LE CAP BON

Dès le IVe siècle avant J.-C., le Cap Bon apparaît dans les récits comme une région fertile peuplée de Gyzantes (berbères), " tous blonds et très beaux ".
Les Romains appelaient le Cap Bon le Beau promontoire.

Le Cap Bon a connu, au cours de la haute antiquité, trois attaques venant d'Italie.
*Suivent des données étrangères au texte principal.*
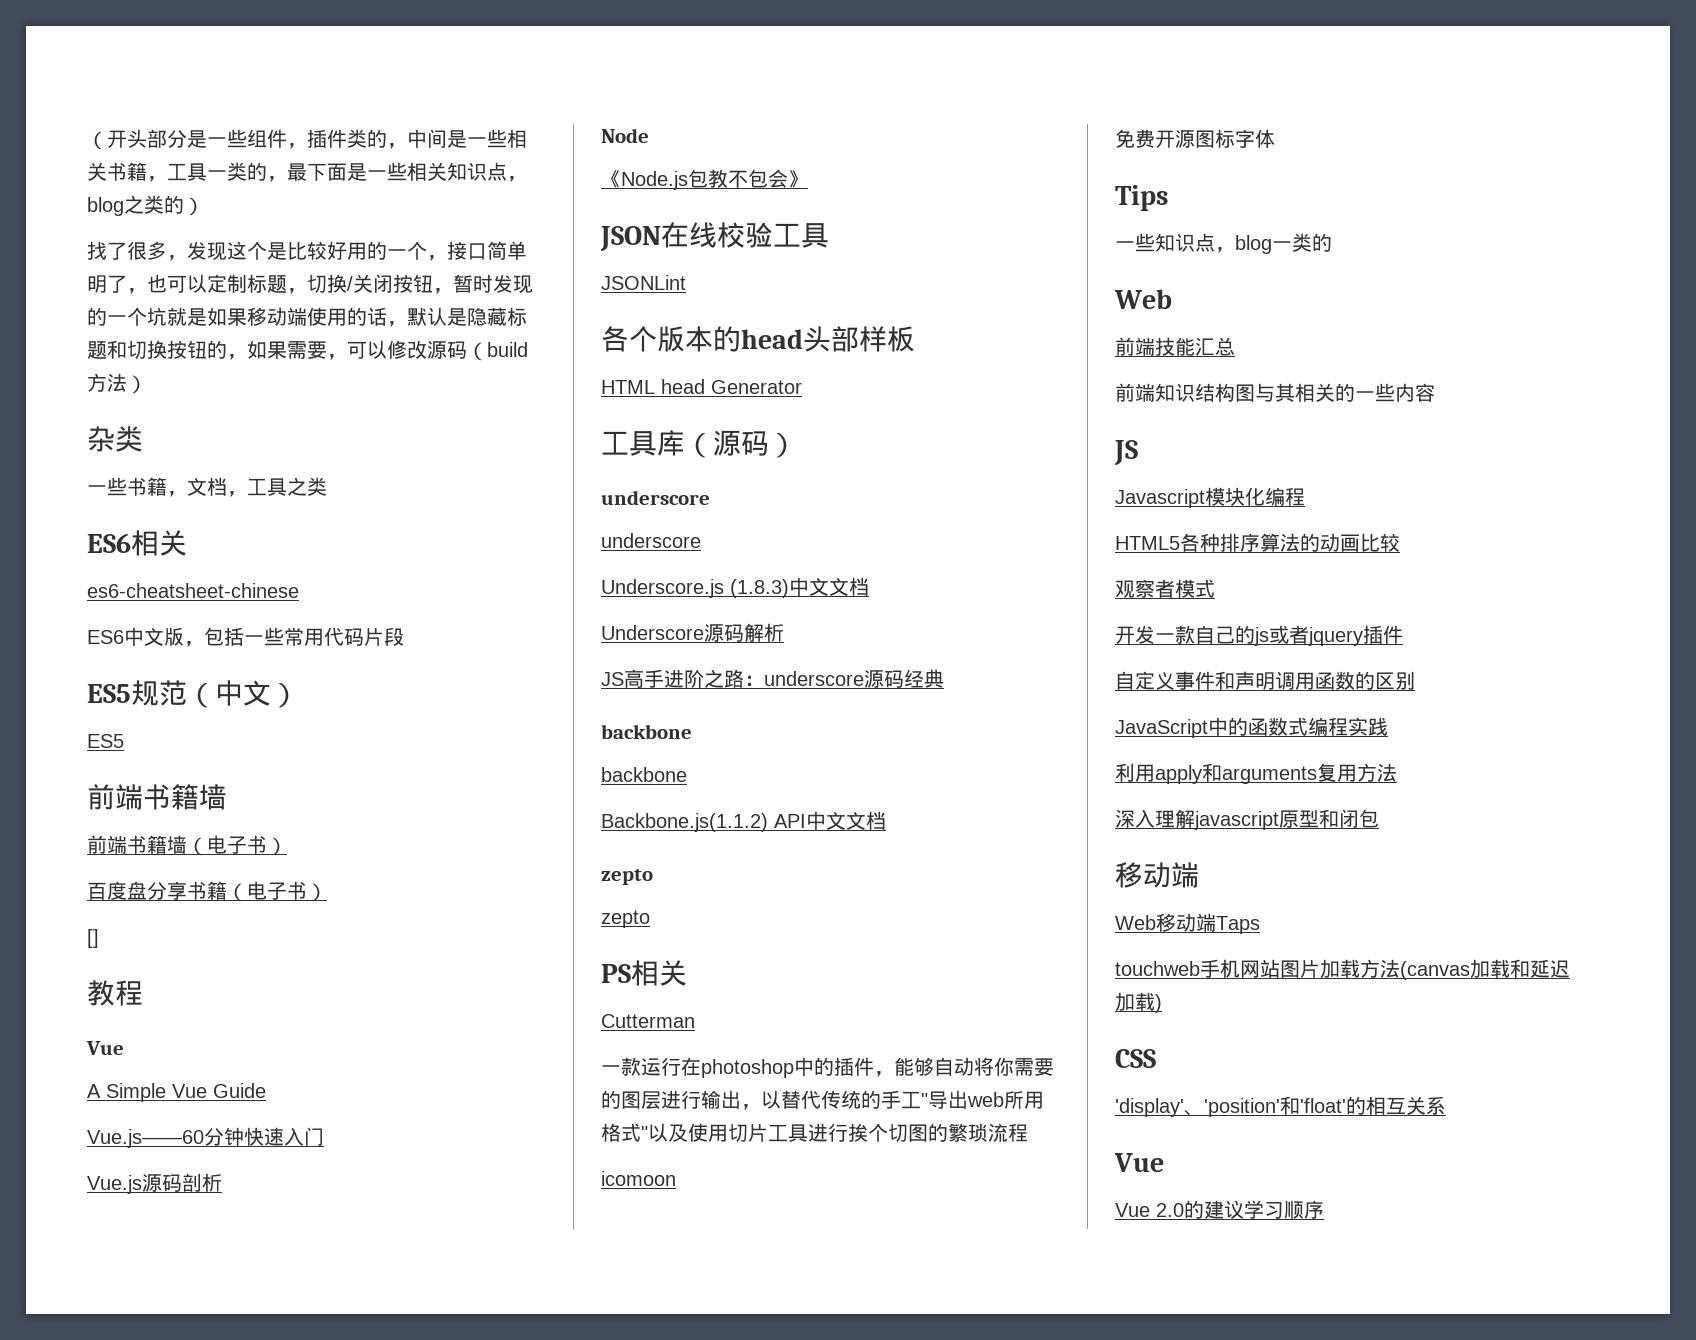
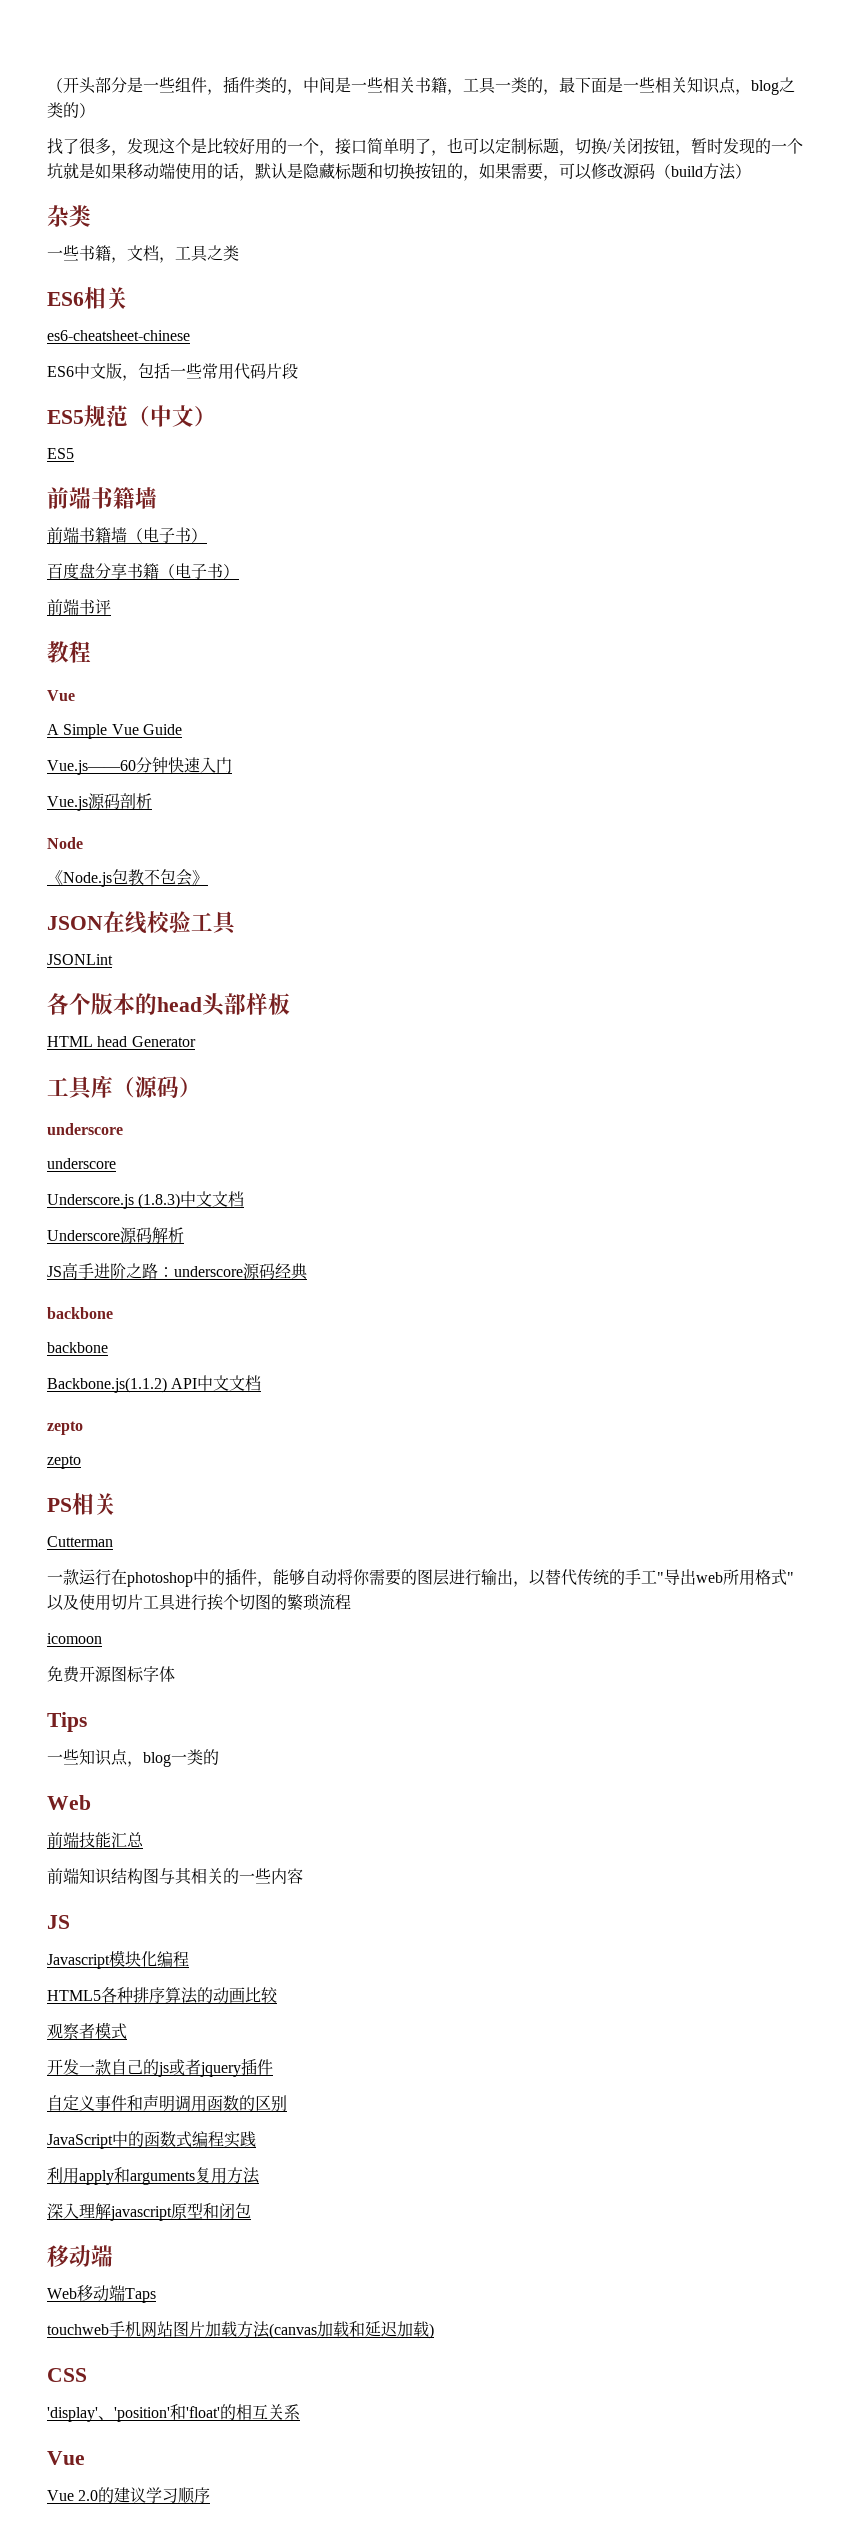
[87,929,99,948] [] -> [47,599,111,615] 前端书评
D'abord, celle d'Agathocle de Syracuse en 310 avant J.-C. ; ensuite, un demi-siècle plus tard, celle du Romain Regulus lors de la première guerre punique ; enfin, en 148 avant J.-C., lorsque la presqu'île a été conquise et annexée par Rome.
Plus d'un siècle plus tard, la fondation de colonies de peuplement romain a permis à quatre cités du Cap-bon de prospérer : Carpis, Clupea/Kelibia, Curubis/Korba et Neapolis/Nabeul.
Dès le milieu du IIIe siècle, et jusqu'à l'arrivée des Arabes conquérants, la diffusion de la religion chrétienne est attestée au Cap-Bon.
Au cours des siècles qui ont suivi, ceux de l'arabisation et de l'islamisation du pays, des sites fortifiés appelés Ksar sont signalés sur le littoral Ouest du Cap-Bon, tels que Ksar Korbous, Ksar Nouba, et sur le littoral Est, tels que Ksar Kelibia, Ksar Lebna, Ksar Korba, Ksar Nabeul.
Au début du XVIIe siècle, l'immigration andalouse développe les localités de Grombalia, Turqui, Belli, Nianou et Soliman.
Au cours de la Seconde guerre mondiale, le Cap Bon a été le théâtre de la capitulation de l'Afrikakorps allemand en avril-mai 1943.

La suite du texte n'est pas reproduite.